O Tribunal de Contas da União (TCU) já se manifestou acerca da matéria através do Acórdão 1.955/23, Plenário, relatado pelo Ministro Vital do Rêgo, tendo decidido ser irregular o direcionamento de multas e indenizações pecuniárias em acordos e Ações Civis Públicas, para custear diretamente projetos e ações promovidos por instituições de interesse público ou social. Tais valores devem ser recolhidos ao Fundo de Defesa de Direitos Difusos (FDD), ressalvadas as hipóteses em que legislação especial lhes prescreva destinação específica. Foi afirmado que tal conduta ofende os princípios e as regras pertinentes ao ciclo orçamentário e os critérios legais para a transferência de recursos da União, tendo sido estabelecido prazo para cumprimento da decisão.
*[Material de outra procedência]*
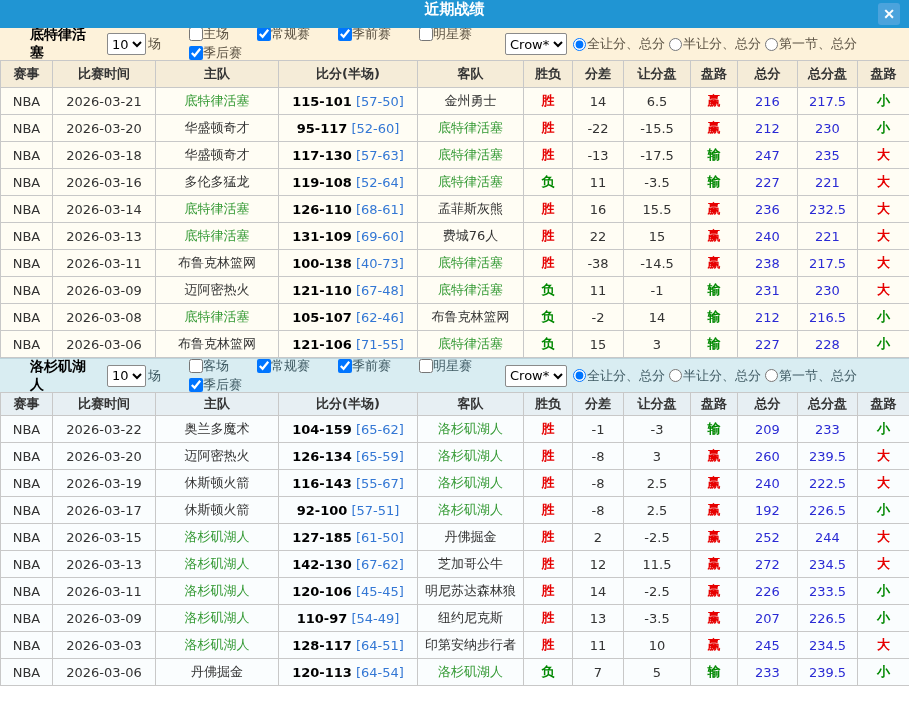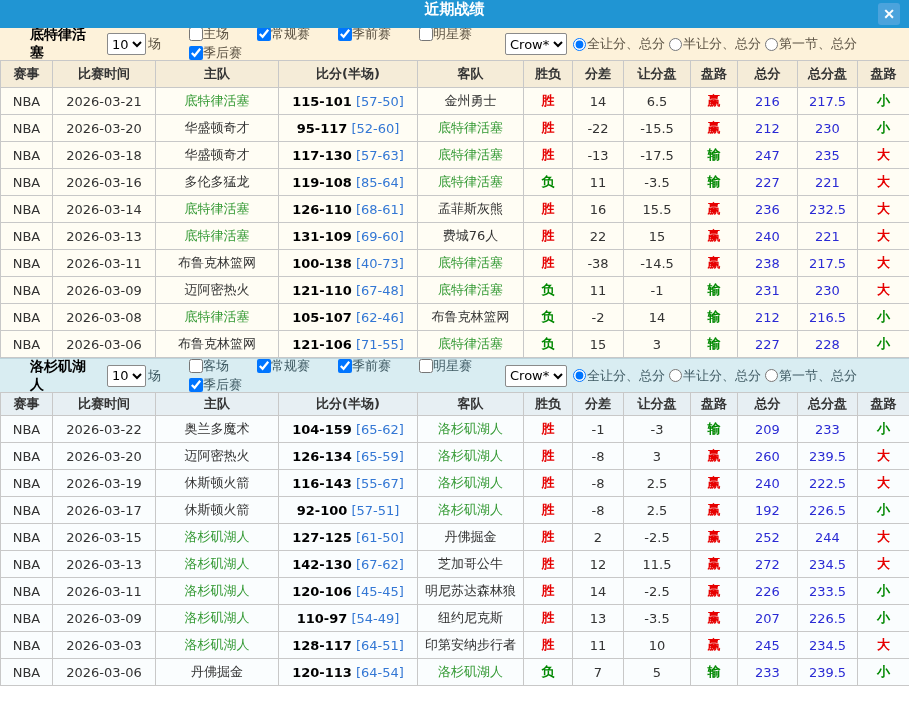"[85-64]" span.score-half { text: 85-64 -> 52-64 }
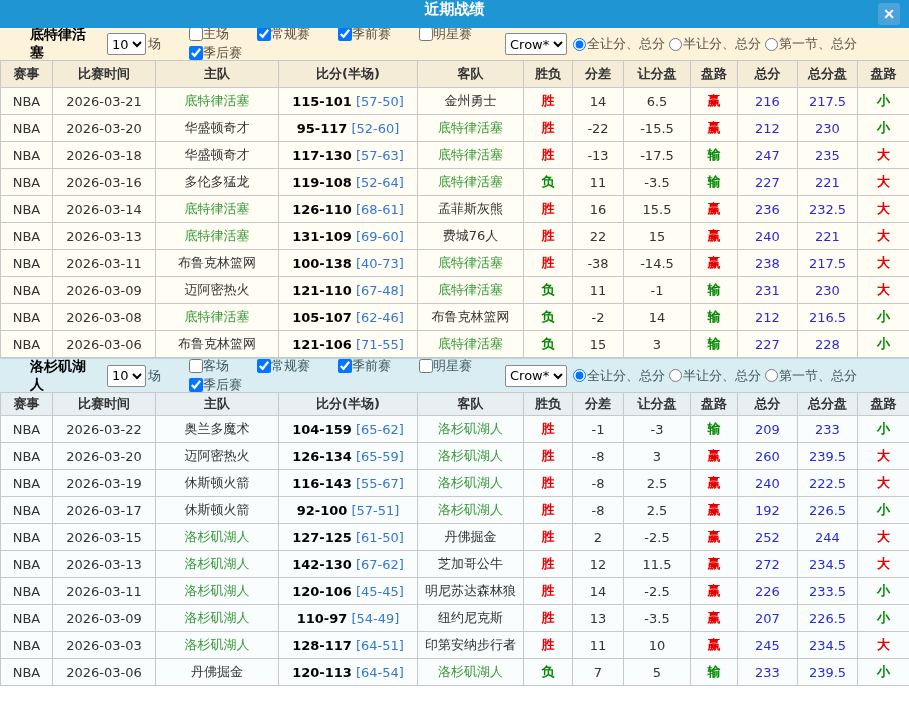"127-125" span.score-main { text: 127-125 -> 127-185 }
Um “corte” no valor de todos esses fundos veio com o artigo 5º, da EC 109/21 (já alterado pela EC 127 — não incorporados ao texto da Constituição), patrocinado pelo ex-ministro Paulo Guedes, que determinou a possibilidade de ser usado o superavit financeiro desses Fundos para amortizar a dívida pública federal nos anos de 2021 e 2022, o que foi referendado pelo TCU no acórdão 4.113/23, de relatoria do ministro-substituto Augusto Sherman.

Admito que pode haver dúvida sobre qual Fundo deve receber tais valores — porém todos deverão ser vinculados aos cofres públicos. O Fundo de Defesa de Interesses Difusos, por exemplo, deve receber os valores de ações civis públicas que imponham condenação por danos coletivos, por força do artigo 13 da Lei 7.347/85. Quando houver dano decorrente de discriminação étnica, fruto desse mesmo tipo de ações, um Fundo gerido pelo Conselho Nacional de Promoção da Igualdade Racial, gerenciará os valores (artigo 13, §2º, Lei 7.347/85). A própria petição inicial da ADPF cogita a possibilidade de as condenações e TACs decorrentes de decisões da Justiça do Trabalho virem a ser destinados ao Fundo de Amparo ao Trabalhador (FAT). Aqui se pode vislumbrar ínfima discricionariedade judicial, sempre destinando recursos aos cofres públicos.

O ponto central em debate, no fundo no fundo, diz respeito a quem vai gerir o Fundo, isto é, o dinheiro. Na vetusta linguagem de Machado de Assis, se poderia dizer que o debate é sobre quem ficará com as batatas… Em linguagem mais moderna, conforme a versão de Marina Lima para música de Erasmo Carlos, o que cada qual deseja é um fundo para chamar de seu, ocasionando uma espécie de cortesia com o chapéu alheio.

O que não se pode afastar é que o dinheiro desse tipo de questão seja destinado aos cofres públicos, pois se trata de receita pública extraordinária. A governança desses fundos é que deve ser aperfeiçoada, quem sabe acrescendo mais controle social ao controle público.